Hopelessness; the lost ring of consecutive suicides/ Saba Alaleh
Mental well-being nowadays is defined as a state of psychological, social, and physical prosperity, meaning that an individual is connected to all political, social, economic, and cultural structures due to their psychological coherence. Any disorder or turmoil in these structures also affects the individual.
The increase in suicide rates in a society is also derived from the turmoil and disorganization of structures and can include various factors. The main and central core of suicide is psychological pain, but this does not mean that individual and internal factors are the only threatening and influential factors in suicidal thoughts. Therefore, suicide is a multifactorial phenomenon in which different factors can play a role depending on the structures. Biological and psychological factors, cultural and social factors, economic and political factors can all play a role in increasing suicide rates in a society. However, if we consider the society of Iran today, one of the main factors is economic and social factors that have reached their most unstable level. For example, one of the underlying threatening factors in suicide is the development of poverty in a society, but can this factor be applied to all social groups? Therefore, recent and repeated suicides in the treatment sector are also an indication that we should not think of suicide as only related to a part of society or a specific group
Suicide is now a collective crisis and social harm that occurs in a contradictory process full of complexity and ambiguity. A person who has suicidal thoughts goes through a complex process; meaning that they need a high level of psychological help and support, they need to be understood and seen, and on the other hand, it is very difficult for them to join a group or seek help with such mental turmoil. Additionally, this person feels the need for change but lacks the psychological ability and capacity to make any changes within themselves.

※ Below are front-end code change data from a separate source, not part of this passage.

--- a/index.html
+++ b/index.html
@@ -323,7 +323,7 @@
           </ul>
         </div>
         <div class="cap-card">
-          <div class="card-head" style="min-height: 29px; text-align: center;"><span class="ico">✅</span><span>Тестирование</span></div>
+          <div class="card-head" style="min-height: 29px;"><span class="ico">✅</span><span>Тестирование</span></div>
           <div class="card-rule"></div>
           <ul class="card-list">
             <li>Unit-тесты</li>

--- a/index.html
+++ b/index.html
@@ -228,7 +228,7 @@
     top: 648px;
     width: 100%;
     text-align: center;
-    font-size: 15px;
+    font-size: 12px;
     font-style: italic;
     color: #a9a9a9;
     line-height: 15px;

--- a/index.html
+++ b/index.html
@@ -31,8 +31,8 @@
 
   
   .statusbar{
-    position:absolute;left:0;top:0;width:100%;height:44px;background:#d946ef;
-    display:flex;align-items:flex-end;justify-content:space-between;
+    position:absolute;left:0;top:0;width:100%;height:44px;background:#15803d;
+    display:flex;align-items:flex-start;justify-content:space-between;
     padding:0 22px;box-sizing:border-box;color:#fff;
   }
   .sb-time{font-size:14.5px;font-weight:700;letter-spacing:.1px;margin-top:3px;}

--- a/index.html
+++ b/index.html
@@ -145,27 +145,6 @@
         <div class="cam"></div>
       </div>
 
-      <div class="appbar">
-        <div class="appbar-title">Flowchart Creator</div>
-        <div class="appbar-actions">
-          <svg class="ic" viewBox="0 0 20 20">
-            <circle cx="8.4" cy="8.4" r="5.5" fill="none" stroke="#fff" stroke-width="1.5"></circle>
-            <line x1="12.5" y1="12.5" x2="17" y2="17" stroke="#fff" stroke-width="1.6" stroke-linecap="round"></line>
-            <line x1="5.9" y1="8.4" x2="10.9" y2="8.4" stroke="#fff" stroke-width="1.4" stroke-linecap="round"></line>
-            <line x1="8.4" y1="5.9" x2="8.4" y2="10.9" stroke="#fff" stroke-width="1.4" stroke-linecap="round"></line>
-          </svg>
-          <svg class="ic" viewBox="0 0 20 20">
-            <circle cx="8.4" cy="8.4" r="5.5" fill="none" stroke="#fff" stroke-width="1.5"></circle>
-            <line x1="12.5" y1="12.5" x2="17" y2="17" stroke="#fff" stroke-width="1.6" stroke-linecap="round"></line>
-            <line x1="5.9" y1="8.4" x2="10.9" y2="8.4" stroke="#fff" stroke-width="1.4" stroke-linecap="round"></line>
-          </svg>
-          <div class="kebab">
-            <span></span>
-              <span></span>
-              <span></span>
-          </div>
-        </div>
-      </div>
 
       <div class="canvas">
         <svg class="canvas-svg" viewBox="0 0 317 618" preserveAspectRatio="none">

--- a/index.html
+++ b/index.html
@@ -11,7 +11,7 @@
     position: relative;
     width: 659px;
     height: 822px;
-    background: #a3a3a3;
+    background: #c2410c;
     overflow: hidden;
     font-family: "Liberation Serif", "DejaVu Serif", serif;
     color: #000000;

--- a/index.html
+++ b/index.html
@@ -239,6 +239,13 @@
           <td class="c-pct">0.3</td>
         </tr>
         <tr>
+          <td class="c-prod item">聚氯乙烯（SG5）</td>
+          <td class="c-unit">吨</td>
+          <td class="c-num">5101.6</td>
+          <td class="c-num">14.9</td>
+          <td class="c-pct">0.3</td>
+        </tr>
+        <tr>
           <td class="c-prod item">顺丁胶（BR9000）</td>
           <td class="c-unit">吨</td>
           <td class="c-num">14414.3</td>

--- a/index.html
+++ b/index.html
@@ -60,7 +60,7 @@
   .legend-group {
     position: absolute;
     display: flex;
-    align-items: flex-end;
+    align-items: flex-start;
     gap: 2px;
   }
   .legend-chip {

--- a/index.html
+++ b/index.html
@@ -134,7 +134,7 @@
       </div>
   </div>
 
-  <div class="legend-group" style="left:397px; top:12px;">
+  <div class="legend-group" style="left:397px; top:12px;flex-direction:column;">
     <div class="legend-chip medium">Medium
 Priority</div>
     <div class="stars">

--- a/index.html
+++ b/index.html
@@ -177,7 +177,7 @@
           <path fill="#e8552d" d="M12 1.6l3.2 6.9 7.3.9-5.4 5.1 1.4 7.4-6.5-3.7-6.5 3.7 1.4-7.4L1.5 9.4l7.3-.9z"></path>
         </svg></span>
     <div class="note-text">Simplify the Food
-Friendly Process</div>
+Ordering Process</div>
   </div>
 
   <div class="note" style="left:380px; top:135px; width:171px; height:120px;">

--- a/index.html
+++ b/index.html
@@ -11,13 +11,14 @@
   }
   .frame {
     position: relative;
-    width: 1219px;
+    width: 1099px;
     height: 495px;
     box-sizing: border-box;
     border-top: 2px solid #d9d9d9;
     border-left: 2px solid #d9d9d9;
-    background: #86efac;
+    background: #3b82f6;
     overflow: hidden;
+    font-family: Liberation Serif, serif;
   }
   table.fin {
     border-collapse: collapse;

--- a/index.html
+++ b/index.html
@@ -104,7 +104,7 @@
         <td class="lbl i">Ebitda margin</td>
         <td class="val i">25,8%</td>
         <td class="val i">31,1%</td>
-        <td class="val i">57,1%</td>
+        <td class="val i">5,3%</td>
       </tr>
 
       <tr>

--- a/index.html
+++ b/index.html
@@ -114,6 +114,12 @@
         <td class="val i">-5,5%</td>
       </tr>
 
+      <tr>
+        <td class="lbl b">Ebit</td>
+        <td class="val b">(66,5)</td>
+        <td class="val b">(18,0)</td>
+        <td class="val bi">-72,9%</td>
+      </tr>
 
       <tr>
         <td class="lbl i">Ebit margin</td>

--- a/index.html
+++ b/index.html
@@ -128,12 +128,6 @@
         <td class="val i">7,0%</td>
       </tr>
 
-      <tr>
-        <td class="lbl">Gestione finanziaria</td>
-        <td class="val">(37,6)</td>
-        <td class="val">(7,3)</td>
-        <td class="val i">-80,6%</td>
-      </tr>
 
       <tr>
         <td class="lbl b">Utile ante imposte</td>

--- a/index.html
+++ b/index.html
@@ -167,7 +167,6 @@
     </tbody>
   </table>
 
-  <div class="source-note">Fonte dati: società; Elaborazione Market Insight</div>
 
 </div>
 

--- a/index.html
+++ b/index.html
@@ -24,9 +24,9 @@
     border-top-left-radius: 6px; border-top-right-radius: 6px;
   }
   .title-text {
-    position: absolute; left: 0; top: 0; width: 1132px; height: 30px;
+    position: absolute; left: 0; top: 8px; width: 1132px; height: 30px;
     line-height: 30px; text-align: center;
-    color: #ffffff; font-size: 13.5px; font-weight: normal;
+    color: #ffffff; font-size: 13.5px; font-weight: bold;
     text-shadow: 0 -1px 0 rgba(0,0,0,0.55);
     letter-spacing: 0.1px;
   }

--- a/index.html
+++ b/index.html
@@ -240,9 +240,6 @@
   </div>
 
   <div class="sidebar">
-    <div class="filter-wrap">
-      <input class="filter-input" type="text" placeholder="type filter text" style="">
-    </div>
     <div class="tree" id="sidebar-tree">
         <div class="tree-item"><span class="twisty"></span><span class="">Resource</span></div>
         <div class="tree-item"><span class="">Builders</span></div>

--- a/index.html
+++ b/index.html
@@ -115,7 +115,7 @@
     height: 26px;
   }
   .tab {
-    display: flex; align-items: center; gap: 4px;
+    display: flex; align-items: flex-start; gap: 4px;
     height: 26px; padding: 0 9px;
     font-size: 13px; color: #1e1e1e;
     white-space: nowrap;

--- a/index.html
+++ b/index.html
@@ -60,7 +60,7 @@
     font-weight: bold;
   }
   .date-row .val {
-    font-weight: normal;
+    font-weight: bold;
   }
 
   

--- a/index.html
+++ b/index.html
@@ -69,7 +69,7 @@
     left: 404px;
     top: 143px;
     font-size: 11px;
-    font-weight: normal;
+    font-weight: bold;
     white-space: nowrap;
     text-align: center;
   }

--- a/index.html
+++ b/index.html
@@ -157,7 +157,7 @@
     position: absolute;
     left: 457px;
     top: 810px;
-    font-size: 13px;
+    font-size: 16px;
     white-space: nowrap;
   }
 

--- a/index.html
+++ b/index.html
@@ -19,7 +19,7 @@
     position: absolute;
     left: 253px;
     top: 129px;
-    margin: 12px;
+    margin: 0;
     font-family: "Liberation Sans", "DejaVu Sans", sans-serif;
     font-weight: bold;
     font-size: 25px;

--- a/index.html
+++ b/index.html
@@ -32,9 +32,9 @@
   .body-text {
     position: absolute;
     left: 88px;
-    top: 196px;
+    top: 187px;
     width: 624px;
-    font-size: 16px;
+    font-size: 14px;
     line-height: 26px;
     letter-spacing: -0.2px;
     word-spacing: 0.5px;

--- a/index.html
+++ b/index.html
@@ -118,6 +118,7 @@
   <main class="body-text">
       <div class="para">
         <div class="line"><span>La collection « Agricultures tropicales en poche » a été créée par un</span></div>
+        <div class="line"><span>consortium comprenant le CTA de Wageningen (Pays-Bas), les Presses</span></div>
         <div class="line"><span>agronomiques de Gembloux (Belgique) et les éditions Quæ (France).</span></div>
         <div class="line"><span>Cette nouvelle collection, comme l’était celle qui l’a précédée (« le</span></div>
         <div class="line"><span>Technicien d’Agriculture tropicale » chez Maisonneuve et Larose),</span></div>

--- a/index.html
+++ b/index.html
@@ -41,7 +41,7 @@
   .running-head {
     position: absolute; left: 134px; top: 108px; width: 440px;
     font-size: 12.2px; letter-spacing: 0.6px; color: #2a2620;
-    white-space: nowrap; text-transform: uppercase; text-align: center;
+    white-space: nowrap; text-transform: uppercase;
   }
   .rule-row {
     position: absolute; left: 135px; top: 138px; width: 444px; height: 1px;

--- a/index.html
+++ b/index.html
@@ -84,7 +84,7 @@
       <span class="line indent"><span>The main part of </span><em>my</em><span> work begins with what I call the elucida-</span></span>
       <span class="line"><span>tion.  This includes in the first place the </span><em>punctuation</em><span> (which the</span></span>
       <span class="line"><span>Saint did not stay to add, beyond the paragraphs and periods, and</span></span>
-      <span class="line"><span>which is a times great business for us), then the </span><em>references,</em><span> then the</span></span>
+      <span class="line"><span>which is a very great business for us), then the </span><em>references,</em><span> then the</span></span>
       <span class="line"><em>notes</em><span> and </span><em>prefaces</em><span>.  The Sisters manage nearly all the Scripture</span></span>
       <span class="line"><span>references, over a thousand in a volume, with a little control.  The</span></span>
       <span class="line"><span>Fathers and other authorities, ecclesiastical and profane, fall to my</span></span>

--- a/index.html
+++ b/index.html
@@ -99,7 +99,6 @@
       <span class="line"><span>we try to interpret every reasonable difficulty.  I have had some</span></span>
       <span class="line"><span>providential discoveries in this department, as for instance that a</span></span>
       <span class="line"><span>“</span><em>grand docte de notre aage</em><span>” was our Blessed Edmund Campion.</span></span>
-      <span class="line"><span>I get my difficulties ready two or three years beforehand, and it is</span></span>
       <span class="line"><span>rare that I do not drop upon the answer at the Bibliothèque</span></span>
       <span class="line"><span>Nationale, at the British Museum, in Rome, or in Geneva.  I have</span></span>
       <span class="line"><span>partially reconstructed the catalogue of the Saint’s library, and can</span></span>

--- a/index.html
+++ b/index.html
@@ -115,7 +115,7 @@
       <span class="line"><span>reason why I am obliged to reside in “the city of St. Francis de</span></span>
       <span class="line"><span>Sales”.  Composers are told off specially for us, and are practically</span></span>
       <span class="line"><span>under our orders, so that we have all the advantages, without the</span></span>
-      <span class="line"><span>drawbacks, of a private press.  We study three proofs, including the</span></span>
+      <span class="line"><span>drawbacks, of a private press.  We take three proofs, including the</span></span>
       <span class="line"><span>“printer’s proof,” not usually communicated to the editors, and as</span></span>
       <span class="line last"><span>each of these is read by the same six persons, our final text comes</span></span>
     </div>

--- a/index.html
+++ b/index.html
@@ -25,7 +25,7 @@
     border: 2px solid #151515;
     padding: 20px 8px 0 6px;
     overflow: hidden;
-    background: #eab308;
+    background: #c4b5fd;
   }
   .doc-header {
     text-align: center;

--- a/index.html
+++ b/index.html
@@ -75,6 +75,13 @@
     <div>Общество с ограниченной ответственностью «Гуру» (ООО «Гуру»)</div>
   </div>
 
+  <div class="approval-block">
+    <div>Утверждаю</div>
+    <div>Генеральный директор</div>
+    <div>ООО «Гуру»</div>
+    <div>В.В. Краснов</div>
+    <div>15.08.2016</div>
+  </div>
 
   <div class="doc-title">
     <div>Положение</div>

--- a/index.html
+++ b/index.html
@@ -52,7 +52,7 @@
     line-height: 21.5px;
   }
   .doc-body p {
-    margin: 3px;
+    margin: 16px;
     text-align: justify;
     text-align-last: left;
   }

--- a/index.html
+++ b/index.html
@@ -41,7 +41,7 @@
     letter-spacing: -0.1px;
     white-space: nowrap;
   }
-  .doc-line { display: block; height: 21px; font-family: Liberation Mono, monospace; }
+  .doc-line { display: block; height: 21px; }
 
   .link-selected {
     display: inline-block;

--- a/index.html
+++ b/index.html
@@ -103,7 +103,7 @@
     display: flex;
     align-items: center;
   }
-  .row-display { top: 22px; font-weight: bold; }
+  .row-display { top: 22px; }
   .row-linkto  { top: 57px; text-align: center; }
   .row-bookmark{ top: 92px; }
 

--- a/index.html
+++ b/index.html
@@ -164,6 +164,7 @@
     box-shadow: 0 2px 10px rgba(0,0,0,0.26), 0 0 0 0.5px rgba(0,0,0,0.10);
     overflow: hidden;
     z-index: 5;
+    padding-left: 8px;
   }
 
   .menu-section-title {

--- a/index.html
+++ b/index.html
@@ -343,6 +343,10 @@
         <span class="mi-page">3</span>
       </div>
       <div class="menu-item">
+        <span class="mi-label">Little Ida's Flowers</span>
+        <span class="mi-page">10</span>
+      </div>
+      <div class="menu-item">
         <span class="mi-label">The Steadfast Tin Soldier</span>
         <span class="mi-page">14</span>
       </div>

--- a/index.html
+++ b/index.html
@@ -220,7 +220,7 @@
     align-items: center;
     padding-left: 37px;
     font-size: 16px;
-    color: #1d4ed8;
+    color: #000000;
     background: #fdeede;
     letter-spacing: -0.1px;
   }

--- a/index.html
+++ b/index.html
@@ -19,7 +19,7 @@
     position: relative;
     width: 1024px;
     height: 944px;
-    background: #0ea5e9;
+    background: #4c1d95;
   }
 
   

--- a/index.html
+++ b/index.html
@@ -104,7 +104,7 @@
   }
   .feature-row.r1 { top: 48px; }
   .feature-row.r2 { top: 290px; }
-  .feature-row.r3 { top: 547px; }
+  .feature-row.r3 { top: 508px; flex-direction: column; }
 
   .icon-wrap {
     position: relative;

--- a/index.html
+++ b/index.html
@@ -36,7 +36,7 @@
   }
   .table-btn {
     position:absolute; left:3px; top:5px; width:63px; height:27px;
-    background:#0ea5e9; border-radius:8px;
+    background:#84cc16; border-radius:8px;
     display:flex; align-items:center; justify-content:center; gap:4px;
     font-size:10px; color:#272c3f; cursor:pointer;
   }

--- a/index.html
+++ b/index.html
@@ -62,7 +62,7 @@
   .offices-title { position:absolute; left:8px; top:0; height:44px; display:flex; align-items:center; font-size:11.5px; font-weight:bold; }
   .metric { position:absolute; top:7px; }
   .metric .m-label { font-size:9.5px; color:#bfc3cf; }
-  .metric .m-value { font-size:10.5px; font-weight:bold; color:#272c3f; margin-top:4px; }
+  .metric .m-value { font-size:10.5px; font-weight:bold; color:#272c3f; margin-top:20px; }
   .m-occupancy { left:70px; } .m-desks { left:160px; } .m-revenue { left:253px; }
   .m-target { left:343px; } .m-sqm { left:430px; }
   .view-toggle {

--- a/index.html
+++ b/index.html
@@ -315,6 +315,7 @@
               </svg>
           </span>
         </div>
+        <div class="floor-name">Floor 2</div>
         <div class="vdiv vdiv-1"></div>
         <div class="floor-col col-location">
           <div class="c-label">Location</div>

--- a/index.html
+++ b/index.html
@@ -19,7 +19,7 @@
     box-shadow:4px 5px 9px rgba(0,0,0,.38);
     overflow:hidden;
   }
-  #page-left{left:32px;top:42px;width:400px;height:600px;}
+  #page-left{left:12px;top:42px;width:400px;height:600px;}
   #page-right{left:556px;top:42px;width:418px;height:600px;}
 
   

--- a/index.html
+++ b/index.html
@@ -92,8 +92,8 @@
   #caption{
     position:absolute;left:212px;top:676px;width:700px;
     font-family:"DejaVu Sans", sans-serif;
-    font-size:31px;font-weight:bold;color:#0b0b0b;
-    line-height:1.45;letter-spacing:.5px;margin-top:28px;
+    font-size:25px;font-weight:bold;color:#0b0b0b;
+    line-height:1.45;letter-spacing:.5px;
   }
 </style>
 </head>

Keep in mind that what has been said only shows a part of the individual’s mind and psychological processes that has suicidal thoughts. For this reason, the psychological model of suicidal thoughts and desire for death is not only superficial and temporary, but the individual may think about it for hours, days, or even months. Depending on the individual’s personality and social status, the distance between “suicidal thoughts” and “desire for death” to “suicide attempt” can be different, and these thoughts can even bring the individual closer to anxiety and depression disorders – which are among the most common disorders in individuals with suicidal thoughts.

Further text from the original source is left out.